The annual McKay School Mentored Research Conference is an opportunity for faculty and students to showcase their research. This year, there were many unique topics ranging from sacred educational spaces to sexual betrayal trauma. There was even a project researching victim, peer, and adult responses to bullying in Harry Potter.
All students were welcome to participate in the conference, and those who wished to participate in the contest submitted their posters to be judged. The first round of judging consisted of a panel of faculty judges who scored each entry. Then, the top five undergraduate and top five graduate posters were sent to the second round where the students were given an opportunity to present their research to a panel of judges. After that, winners were chosen.
Here are the winners for this year:
The undergraduate winners, Madeline Shipes, Linda George, and Cassidy Sanchez expressed their gratitude for the opportunity to participate in mentored research. While they were all familiar with the theoretical side of learning they hadn’t had a chance to see it in action. Sanchez said, “We learned what it means to see our research come alive.”
The graduate honorable mention, Laurel Woods, had a similar experience and was grateful for the real-life experience. She added, “I learned how to take criticism, what to gain from it, and why it’s important.” Before her graduate degree, she said she got gold stars on everything, but with this mentored research she really had to dig deep to succeed.

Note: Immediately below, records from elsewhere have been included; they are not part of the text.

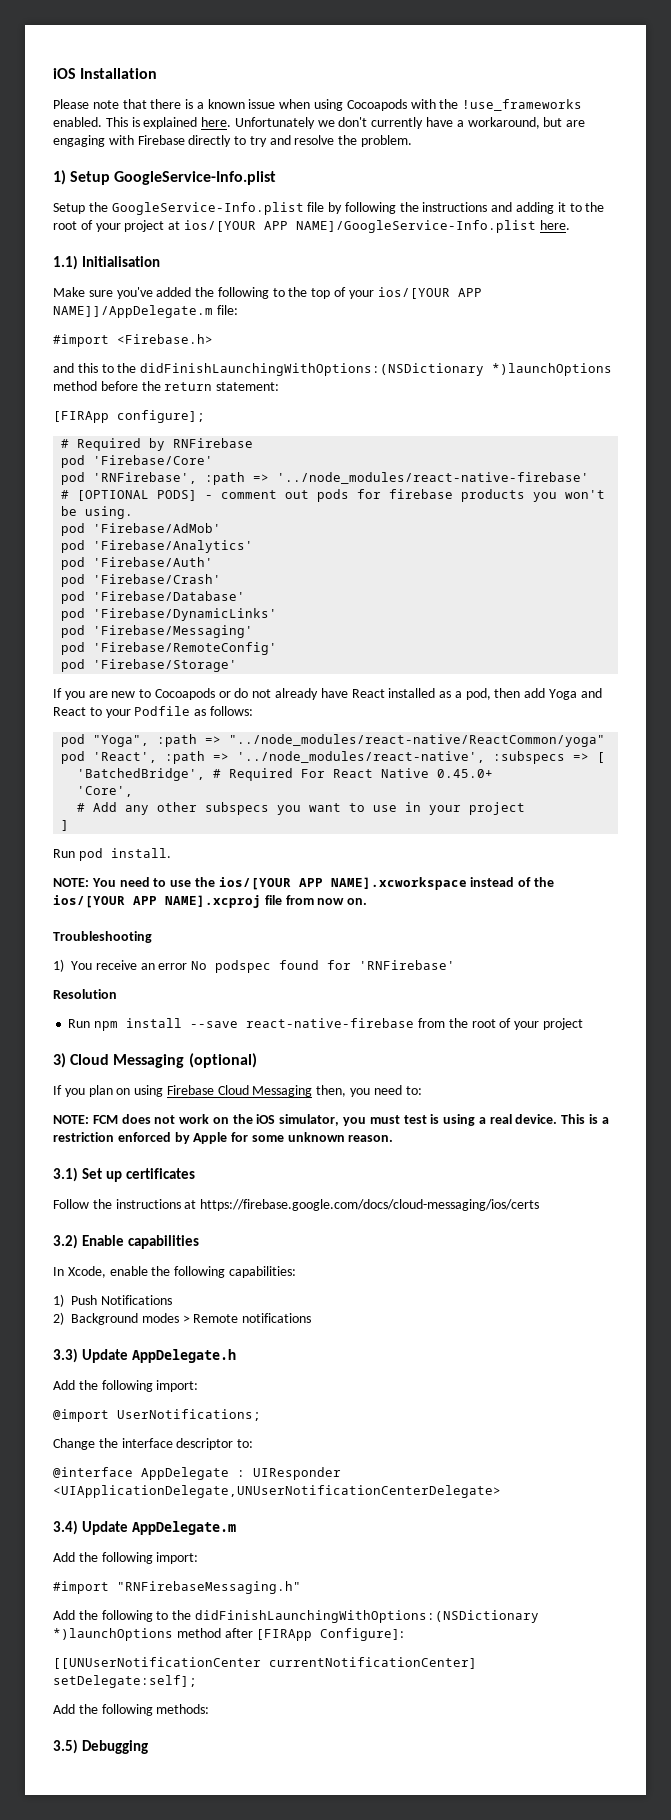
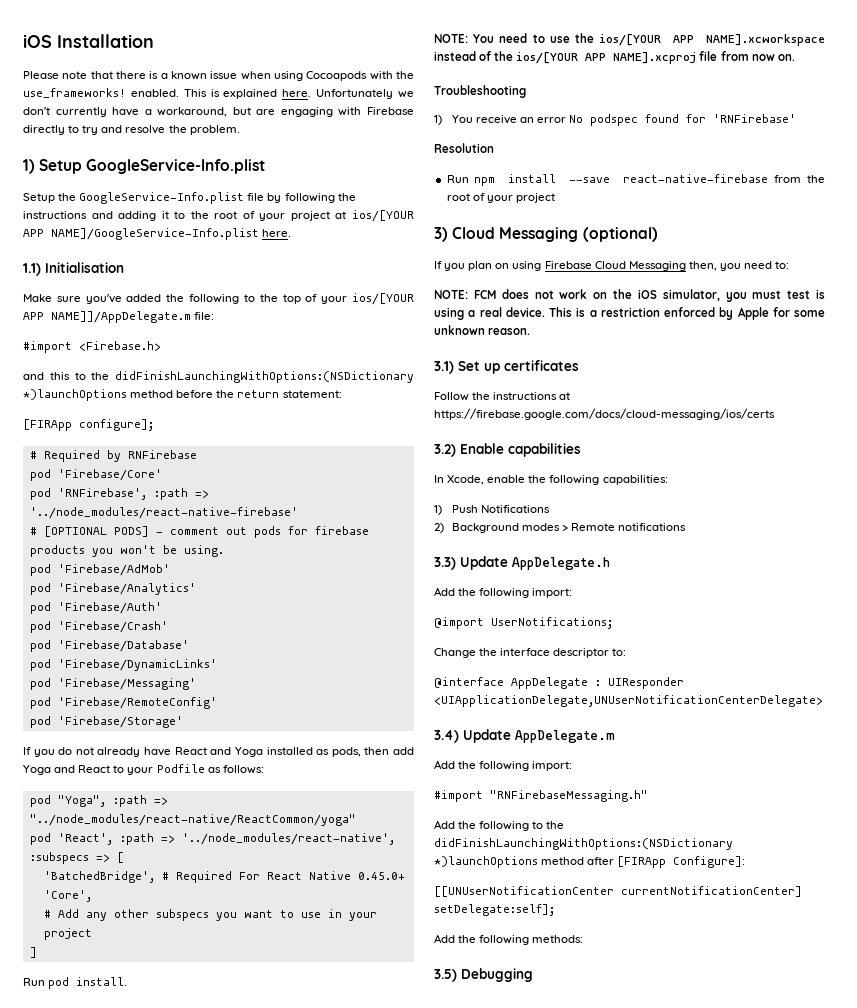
[462,99,583,111] !use_frameworks -> [23,88,126,98] use_frameworks!
[88,688,231,700] are new to Cocoapods or -> (55, 753) none
[388,688,491,700] installed as a pod, -> [210,747,361,757] and Yoga installed as pods,

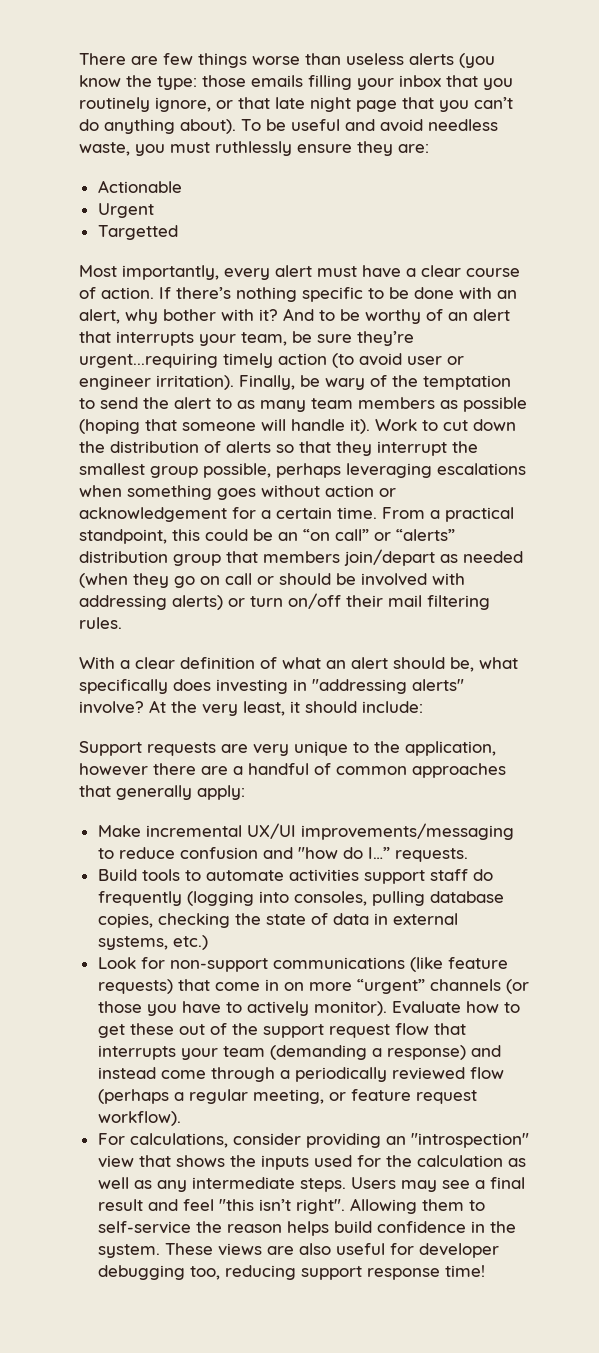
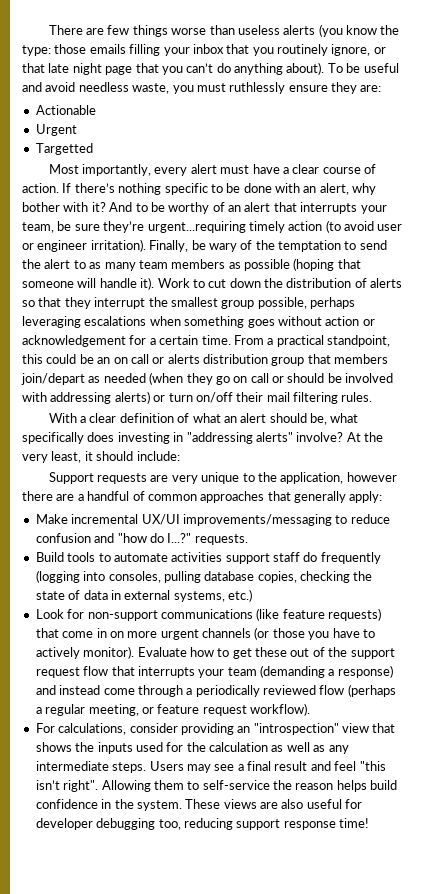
[303,529,455,541] “on call” or “alerts” -> [113,354,200,364] on call or alerts
[367,847,390,859] I…” -> [167,533,192,543] I...?"
[356,979,425,994] “urgent” -> [160,629,199,640] urgent

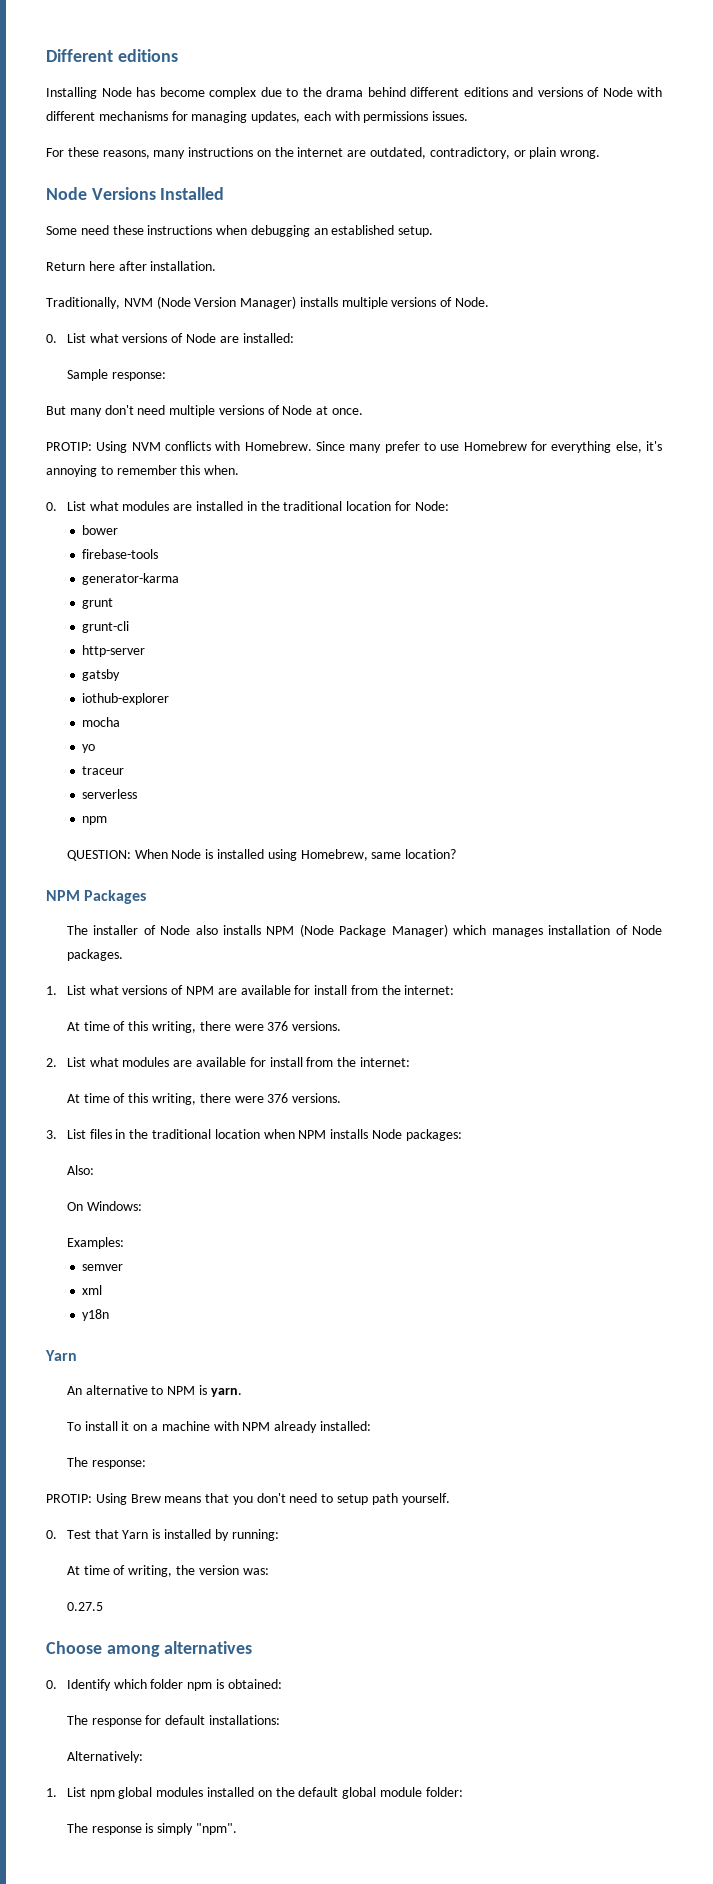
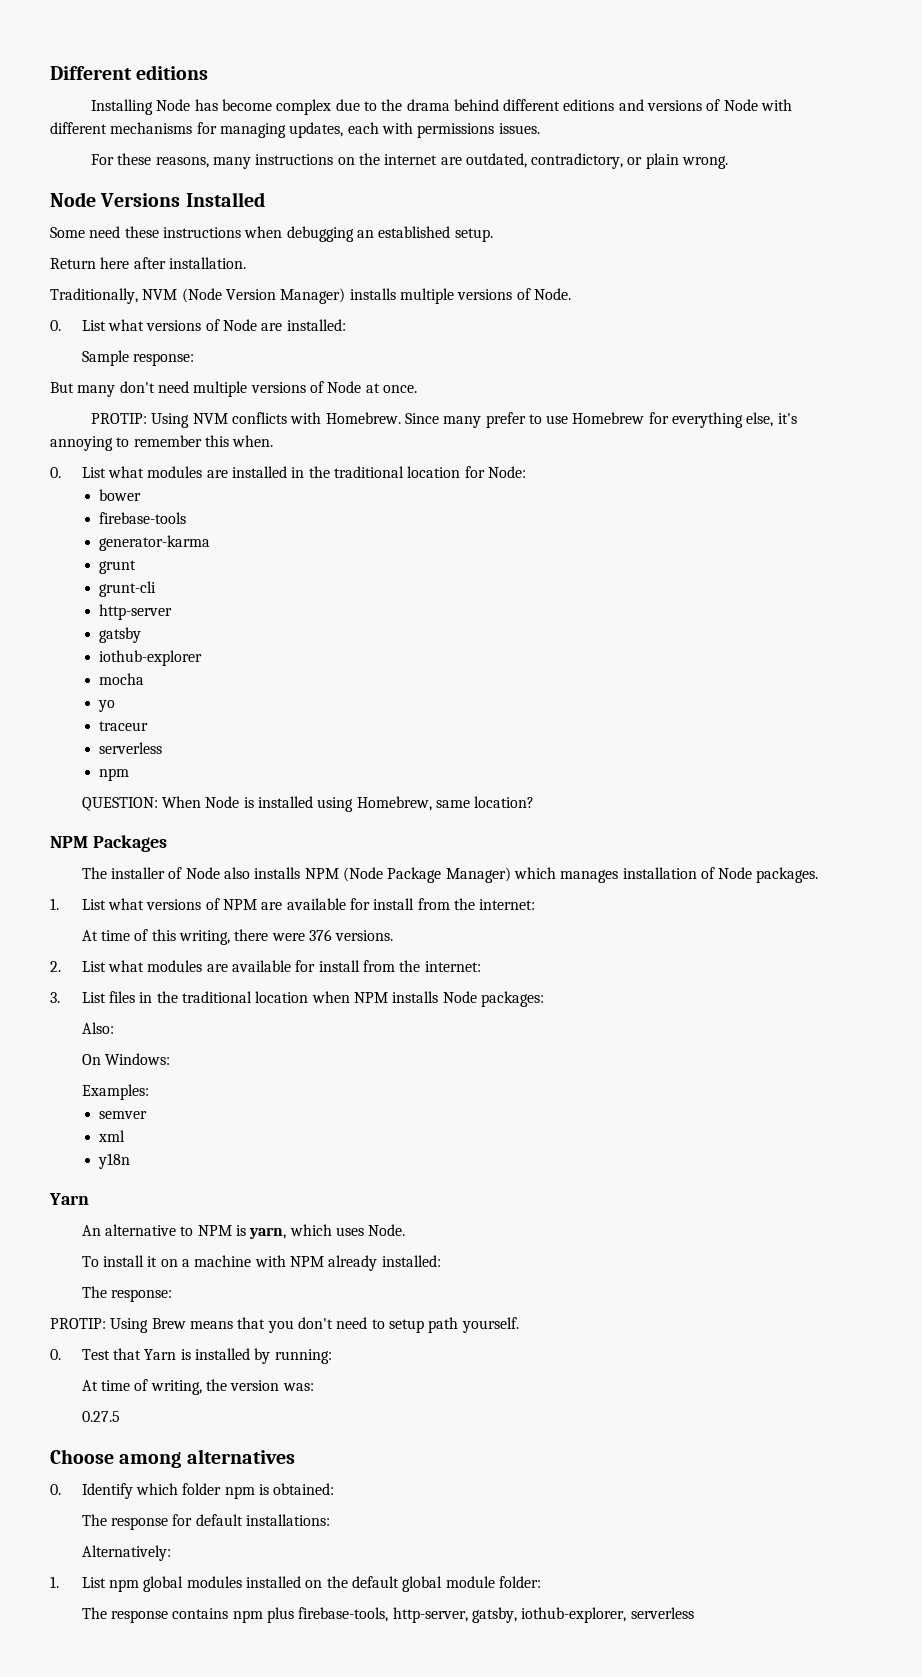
[66,1093,342,1105] // At time of this writing, there were 376 versions. -> (481, 966) none
[210,1388,242,1397] yarn. -> [249,1224,406,1239] yarn, which uses Node.
[145,1823,237,1835] is simply "npm". -> [172,1607,694,1623] contains npm plus firebase-tools, http-server, gatsby, iothub-explorer, serverless

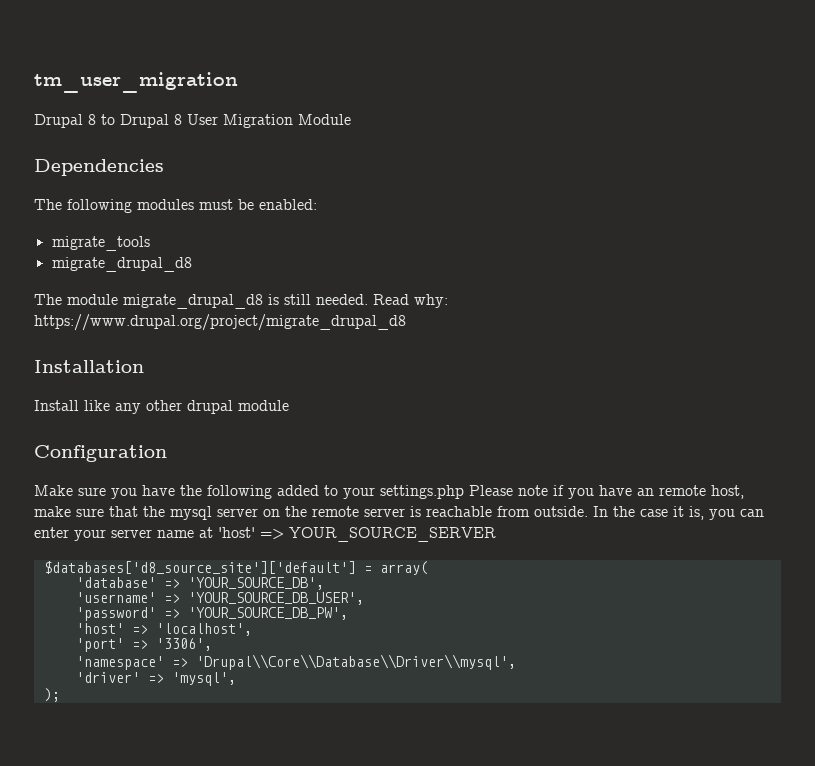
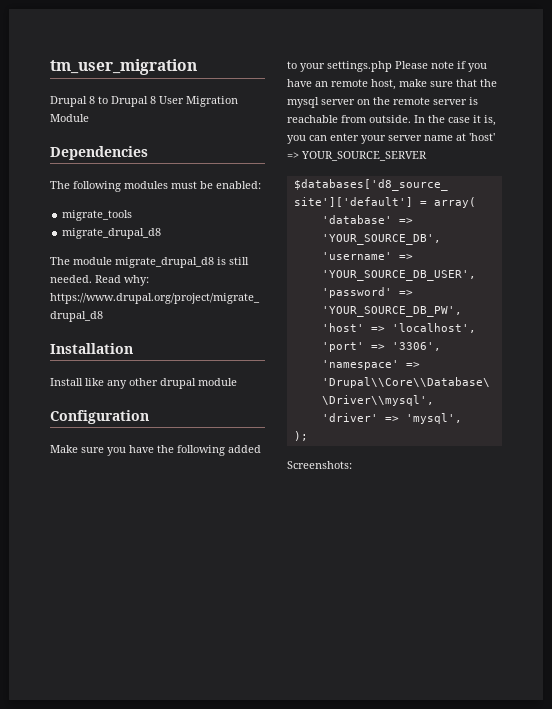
(60, 695) none -> [287,461,352,469] // Screenshots:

Included with the traditional research teams, there were also a few students who presented their inspired learning experiences. One student, Savannah Hagen, studied sacred educational spaces. She went and visited different synagogues, chapels, and other religious spaces to see how they were set up for learning. She said, “It’s one thing to talk about these things, and a completely different experience to see what it’s like.” She was grateful for her two professor mentors who guided the experience. She said, “They have such incredible knowledge about these topics and were able to guide our learning in ways that we probably wouldn’t have thought of ourselves.”
Moving forward, each student has a project they can be proud of and a mentored learning experience that will enhance their future.